For the data below, say how many lines contain "size". Only the number should be given.

**********

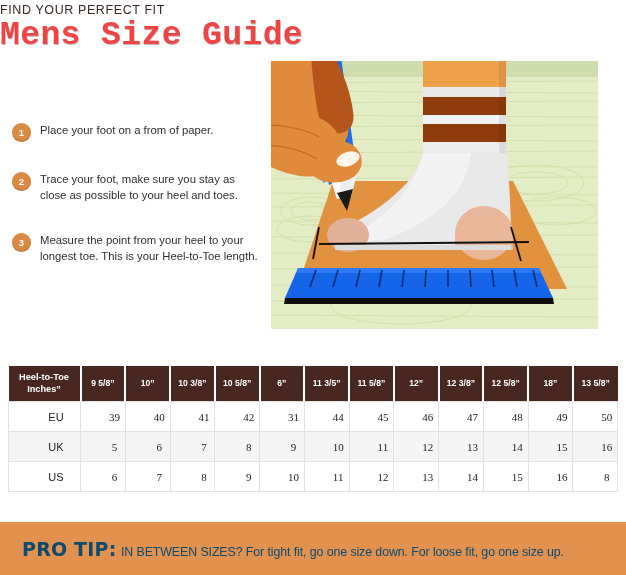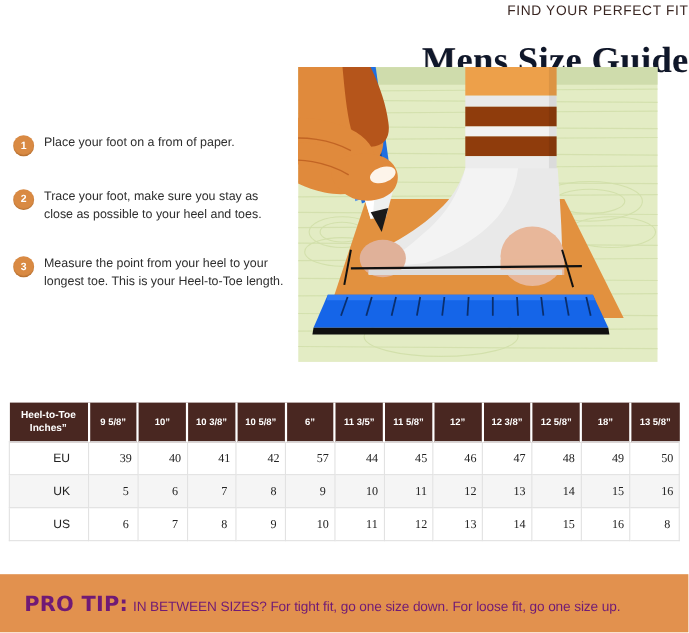--- a/index.html
+++ b/index.html
@@ -18,7 +18,7 @@
   }
 
   
-  .header { position: absolute; top: 0; left: 0; width: 626px; text-align: right; }
+  .header { position: absolute; top: 0; left: 0; width: 626px; text-align: left; }
   .kicker {
     font-size: 12.5px;
     letter-spacing: 0.6px;

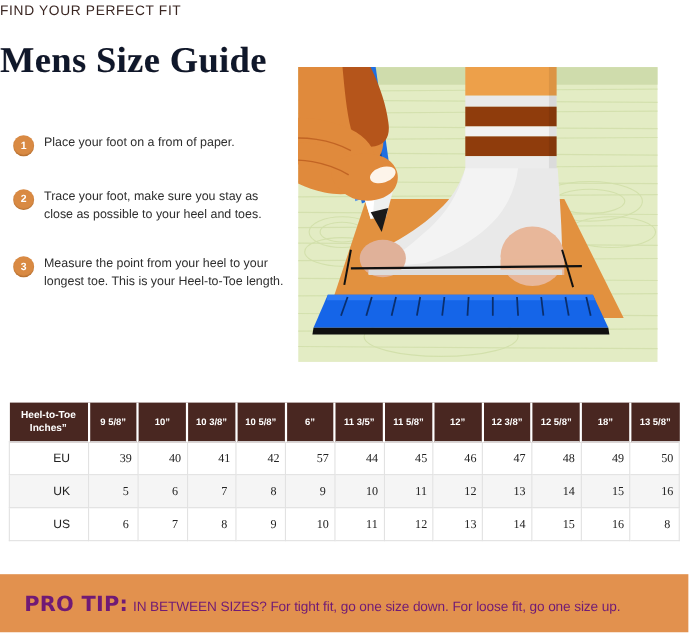--- a/index.html
+++ b/index.html
@@ -30,10 +30,10 @@
   .main-title {
     font-size: 33px;
     font-weight: bold;
-    color: #0f172a;
+    color: #ef4444;
     letter-spacing: 0.4px;
-    margin-top: 20px;
-    font-family: Liberation Serif, serif;
+    margin-top: 0;
+    font-family: Liberation Mono, monospace;
     text-shadow: 0.5px 0.5px 0 rgba(90,60,50,0.35);
   }
 

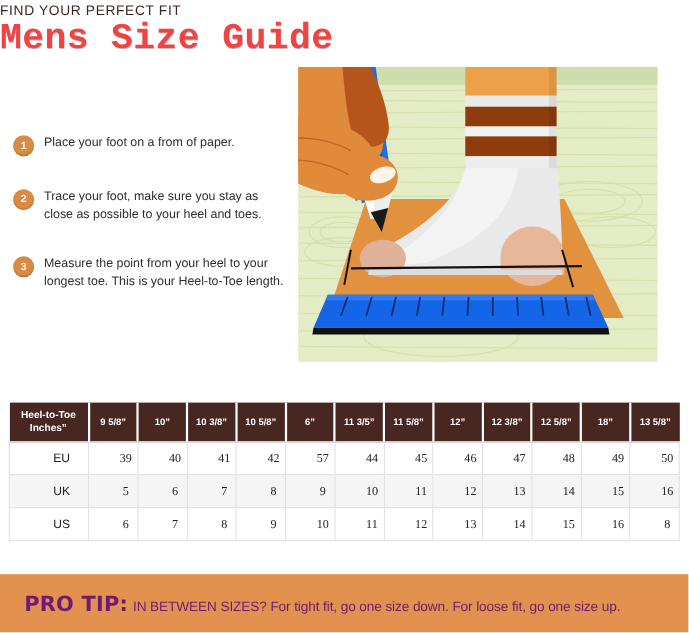--- a/index.html
+++ b/index.html
@@ -333,7 +333,7 @@
           <td>40</td>
           <td>41</td>
           <td>42</td>
-          <td>57</td>
+          <td>31</td>
           <td>44</td>
           <td>45</td>
           <td>46</td>

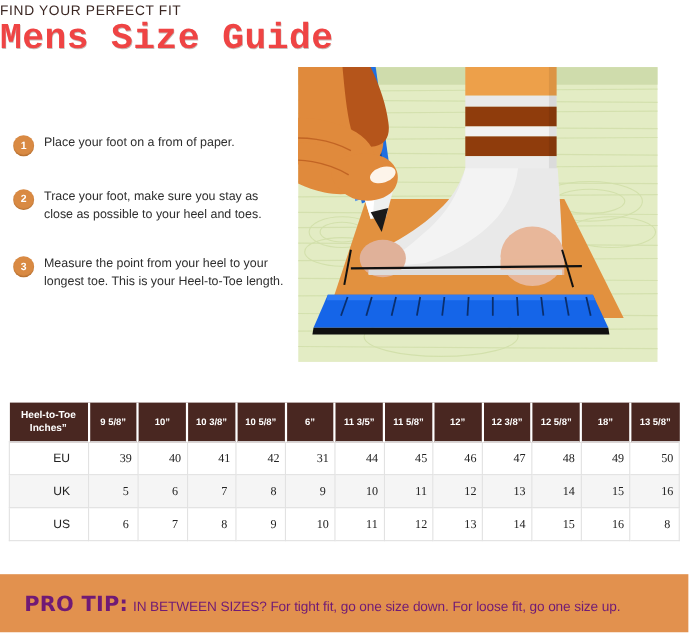--- a/index.html
+++ b/index.html
@@ -140,7 +140,7 @@
   .protip-inner {
     padding-left: 22px;
     white-space: nowrap;
-    color: #701a75;
+    color: #0c4a6e;
   }
   .protip-label {
     font-size: 19px;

**********

#### [Solved exercise]
3